INFORMATION SHOWN —
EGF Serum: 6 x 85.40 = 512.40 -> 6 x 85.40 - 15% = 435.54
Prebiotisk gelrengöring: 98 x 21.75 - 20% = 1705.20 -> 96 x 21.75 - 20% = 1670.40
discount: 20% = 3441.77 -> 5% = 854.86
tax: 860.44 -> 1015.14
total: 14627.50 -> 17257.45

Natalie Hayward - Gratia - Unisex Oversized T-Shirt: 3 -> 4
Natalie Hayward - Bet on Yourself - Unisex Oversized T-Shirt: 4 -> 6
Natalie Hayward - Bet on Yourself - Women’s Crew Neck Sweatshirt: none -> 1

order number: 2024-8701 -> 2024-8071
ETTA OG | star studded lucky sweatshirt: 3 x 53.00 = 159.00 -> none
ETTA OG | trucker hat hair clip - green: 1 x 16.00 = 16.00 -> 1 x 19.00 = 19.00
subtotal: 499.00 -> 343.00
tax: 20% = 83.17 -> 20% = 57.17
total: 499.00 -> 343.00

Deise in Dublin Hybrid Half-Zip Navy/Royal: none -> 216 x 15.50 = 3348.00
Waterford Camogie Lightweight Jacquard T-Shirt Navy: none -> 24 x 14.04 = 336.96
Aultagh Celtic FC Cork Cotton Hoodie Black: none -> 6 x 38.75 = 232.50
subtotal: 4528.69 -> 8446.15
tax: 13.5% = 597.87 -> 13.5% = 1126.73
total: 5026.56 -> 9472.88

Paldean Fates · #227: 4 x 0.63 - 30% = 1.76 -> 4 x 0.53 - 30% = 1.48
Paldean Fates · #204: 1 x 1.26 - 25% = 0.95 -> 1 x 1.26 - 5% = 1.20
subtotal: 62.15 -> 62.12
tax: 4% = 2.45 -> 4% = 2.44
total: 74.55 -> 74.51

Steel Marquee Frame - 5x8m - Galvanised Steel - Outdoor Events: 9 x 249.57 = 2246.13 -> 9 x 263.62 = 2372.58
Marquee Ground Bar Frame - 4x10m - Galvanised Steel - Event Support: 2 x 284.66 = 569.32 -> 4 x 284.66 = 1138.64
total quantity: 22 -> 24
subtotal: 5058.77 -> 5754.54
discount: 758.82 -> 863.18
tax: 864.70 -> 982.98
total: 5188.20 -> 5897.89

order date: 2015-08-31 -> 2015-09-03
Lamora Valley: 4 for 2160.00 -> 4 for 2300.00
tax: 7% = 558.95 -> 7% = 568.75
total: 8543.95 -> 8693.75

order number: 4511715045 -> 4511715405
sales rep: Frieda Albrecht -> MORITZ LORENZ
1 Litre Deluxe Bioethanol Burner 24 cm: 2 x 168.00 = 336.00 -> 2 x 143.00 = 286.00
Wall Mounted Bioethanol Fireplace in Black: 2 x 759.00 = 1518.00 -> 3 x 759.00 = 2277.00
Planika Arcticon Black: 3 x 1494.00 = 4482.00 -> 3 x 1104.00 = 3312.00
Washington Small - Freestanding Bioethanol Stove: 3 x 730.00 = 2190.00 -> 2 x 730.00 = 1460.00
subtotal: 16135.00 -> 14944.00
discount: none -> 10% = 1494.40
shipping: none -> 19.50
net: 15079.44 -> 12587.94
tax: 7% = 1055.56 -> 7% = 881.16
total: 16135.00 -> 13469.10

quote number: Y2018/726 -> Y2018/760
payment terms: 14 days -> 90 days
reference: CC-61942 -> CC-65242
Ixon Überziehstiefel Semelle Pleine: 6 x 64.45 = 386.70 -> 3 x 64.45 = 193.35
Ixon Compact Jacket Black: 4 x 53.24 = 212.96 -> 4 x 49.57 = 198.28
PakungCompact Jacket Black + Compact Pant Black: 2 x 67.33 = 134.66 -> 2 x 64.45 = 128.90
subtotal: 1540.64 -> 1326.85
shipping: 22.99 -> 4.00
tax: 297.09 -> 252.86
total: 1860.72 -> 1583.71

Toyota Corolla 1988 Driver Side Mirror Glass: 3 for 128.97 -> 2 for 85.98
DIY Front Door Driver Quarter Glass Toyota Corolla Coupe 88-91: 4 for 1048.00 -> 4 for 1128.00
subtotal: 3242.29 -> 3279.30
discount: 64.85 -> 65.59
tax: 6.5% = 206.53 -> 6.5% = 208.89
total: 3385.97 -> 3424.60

EXERCISE DESCRIPTION — Retype the entries above exactly, but only from the line containing "discount: 20% = 3441.77 -> 5% = 854.86" through the line containing "Deise in Dublin", both included.

ANSWER SECTION —
discount: 20% = 3441.77 -> 5% = 854.86
tax: 860.44 -> 1015.14
total: 14627.50 -> 17257.45

Natalie Hayward - Gratia - Unisex Oversized T-Shirt: 3 -> 4
Natalie Hayward - Bet on Yourself - Unisex Oversized T-Shirt: 4 -> 6
Natalie Hayward - Bet on Yourself - Women’s Crew Neck Sweatshirt: none -> 1

order number: 2024-8701 -> 2024-8071
ETTA OG | star studded lucky sweatshirt: 3 x 53.00 = 159.00 -> none
ETTA OG | trucker hat hair clip - green: 1 x 16.00 = 16.00 -> 1 x 19.00 = 19.00
subtotal: 499.00 -> 343.00
tax: 20% = 83.17 -> 20% = 57.17
total: 499.00 -> 343.00

Deise in Dublin Hybrid Half-Zip Navy/Royal: none -> 216 x 15.50 = 3348.00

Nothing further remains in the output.